I want to estimate the effect of variables x1 and x2 and their interaction (x3=x1∗x2) on variable y using the control function approach, and highly likely x1 and x2 are endogenous. I have two instruments, z1 and z2. I estimate the following two first stage equations and I save the predicted residuals in the following way:
ivreg2 x1 z1 z2 predict error1hat, residuals ivreg2 x2 z1 z2 predict error2hat, residuals
Once I save the predicted residuals, I estimate the second-stage equation in the following way:
ivreg2 y x1 x2 x3 error1hat error2hat
Even though the estimated coefficients of x1, x2 and x3 make sense, I know that the standard errors are not OK (see page 8 of http://eml.berkeley.edu/~train/petrintrain.pdf).
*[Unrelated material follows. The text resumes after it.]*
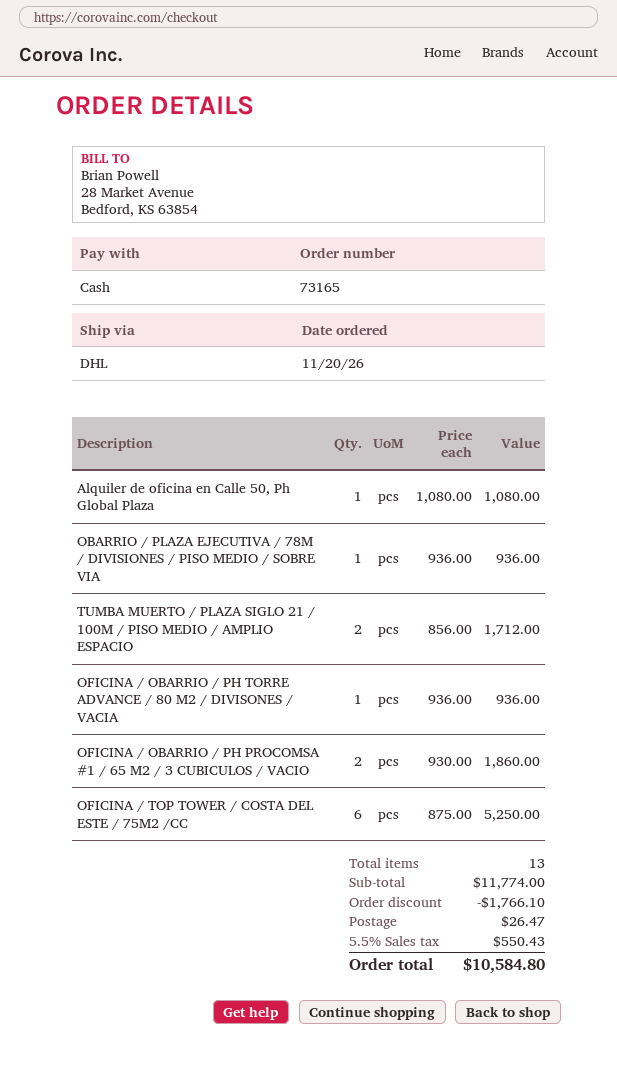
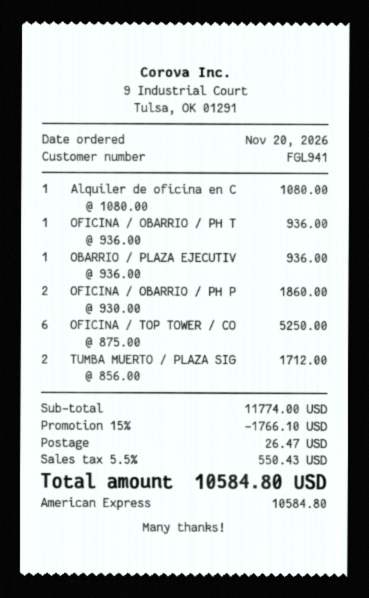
payment method: cash -> American Express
In page 8 of http://eml.berkeley.edu/~train/petrintrain.pdf, the authors suggest to use the bootstrap to obtain corrected standard errors for x1, x2 and x3.
My questions are:
- How should I set up the bootstrap?
- Is the bootstrap applied only to the second-stage equation, or is it
applied to both the first-stage and second-stage equation?
Now, let’s assume that I have panel data on y, x1, and x2. First, I use the within-group differencing to delete unobserved heterogeneity, then I estimate the parameters using the control function approach as if the data is cross-sectional data (see above). Do I need to make some additional adjustments in the case that I use panel data with respect to the case shown above?
Cameron and Trivedi – Microeconometrics using Stata discuss different bootstrap techniques and the show Stata code files, for example, for Heckman’s two-step estimator.
Regarding question 2. : The bootstrap is indeed applied to both the first-stage and second-stage equation. You can also bootstrap only the second stage but then you have to make further assumptions about the distribution of your predicted variables (parametric bootstrap). Said so, it is much simpler to do the two-stage bootstrap.
Regarding question 1. :
Here is also a small overview which is free and discusses some of the topics you can also find in the Cameron and Trivedi book.
I have to say, I think the topic is often confusing, in particular if you have several first-stages, I have also a question open here, yet without answers.
Update: Sorry, I forgot to comment on the case of panel data. I would use cluster robust standard error in each stage of the two-stage bootstrap in this case.
PS: Stata has a quite elaborated help file on bootstrapping, you should also check that.